(Beginning of EXERCISE INPUTS)

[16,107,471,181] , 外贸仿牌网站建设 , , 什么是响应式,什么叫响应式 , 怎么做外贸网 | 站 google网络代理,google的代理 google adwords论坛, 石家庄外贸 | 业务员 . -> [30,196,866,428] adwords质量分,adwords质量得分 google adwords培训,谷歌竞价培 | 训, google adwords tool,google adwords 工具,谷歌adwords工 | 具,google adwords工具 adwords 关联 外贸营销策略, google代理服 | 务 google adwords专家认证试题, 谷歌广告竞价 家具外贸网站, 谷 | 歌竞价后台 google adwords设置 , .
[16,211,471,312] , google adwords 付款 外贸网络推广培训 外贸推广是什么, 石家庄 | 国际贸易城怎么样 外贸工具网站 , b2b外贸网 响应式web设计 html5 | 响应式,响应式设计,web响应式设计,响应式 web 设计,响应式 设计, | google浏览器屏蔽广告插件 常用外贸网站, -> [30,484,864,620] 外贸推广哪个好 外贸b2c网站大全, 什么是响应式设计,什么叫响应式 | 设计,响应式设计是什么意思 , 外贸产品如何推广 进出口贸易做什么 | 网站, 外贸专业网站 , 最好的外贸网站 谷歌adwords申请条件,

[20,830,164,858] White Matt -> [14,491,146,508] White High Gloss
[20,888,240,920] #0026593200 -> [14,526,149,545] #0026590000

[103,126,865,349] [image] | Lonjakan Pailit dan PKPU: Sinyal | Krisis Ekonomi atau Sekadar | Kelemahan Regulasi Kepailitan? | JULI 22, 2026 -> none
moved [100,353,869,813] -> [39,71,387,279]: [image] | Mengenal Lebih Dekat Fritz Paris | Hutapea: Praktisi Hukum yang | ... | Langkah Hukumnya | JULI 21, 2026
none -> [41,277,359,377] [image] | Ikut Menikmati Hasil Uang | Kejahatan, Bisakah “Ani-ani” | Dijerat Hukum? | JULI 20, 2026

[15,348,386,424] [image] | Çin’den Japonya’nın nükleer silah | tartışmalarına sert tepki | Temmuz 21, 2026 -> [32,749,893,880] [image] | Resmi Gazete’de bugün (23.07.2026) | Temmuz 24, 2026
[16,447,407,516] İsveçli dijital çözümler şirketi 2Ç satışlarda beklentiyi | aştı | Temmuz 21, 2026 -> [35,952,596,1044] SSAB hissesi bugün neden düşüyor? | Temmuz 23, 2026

(End of EXERCISE INPUTS)

--- PROMPT ---
Start to finish, copy the material out exactly.

--- RESULT OF THE EXERCISE ---
[16,107,471,181] , 外贸仿牌网站建设 , , 什么是响应式,什么叫响应式 , 怎么做外贸网 | 站 google网络代理,google的代理 google adwords论坛, 石家庄外贸 | 业务员 . -> [30,196,866,428] adwords质量分,adwords质量得分 google adwords培训,谷歌竞价培 | 训, google adwords tool,google adwords 工具,谷歌adwords工 | 具,google adwords工具 adwords 关联 外贸营销策略, google代理服 | 务 google adwords专家认证试题, 谷歌广告竞价 家具外贸网站, 谷 | 歌竞价后台 google adwords设置 , .
[16,211,471,312] , google adwords 付款 外贸网络推广培训 外贸推广是什么, 石家庄 | 国际贸易城怎么样 外贸工具网站 , b2b外贸网 响应式web设计 html5 | 响应式,响应式设计,web响应式设计,响应式 web 设计,响应式 设计, | google浏览器屏蔽广告插件 常用外贸网站, -> [30,484,864,620] 外贸推广哪个好 外贸b2c网站大全, 什么是响应式设计,什么叫响应式 | 设计,响应式设计是什么意思 , 外贸产品如何推广 进出口贸易做什么 | 网站, 外贸专业网站 , 最好的外贸网站 谷歌adwords申请条件,

[20,830,164,858] White Matt -> [14,491,146,508] White High Gloss
[20,888,240,920] #0026593200 -> [14,526,149,545] #0026590000

[103,126,865,349] [image] | Lonjakan Pailit dan PKPU: Sinyal | Krisis Ekonomi atau Sekadar | Kelemahan Regulasi Kepailitan? | JULI 22, 2026 -> none
moved [100,353,869,813] -> [39,71,387,279]: [image] | Mengenal Lebih Dekat Fritz Paris | Hutapea: Praktisi Hukum yang | ... | Langkah Hukumnya | JULI 21, 2026
none -> [41,277,359,377] [image] | Ikut Menikmati Hasil Uang | Kejahatan, Bisakah “Ani-ani” | Dijerat Hukum? | JULI 20, 2026

[15,348,386,424] [image] | Çin’den Japonya’nın nükleer silah | tartışmalarına sert tepki | Temmuz 21, 2026 -> [32,749,893,880] [image] | Resmi Gazete’de bugün (23.07.2026) | Temmuz 24, 2026
[16,447,407,516] İsveçli dijital çözümler şirketi 2Ç satışlarda beklentiyi | aştı | Temmuz 21, 2026 -> [35,952,596,1044] SSAB hissesi bugün neden düşüyor? | Temmuz 23, 2026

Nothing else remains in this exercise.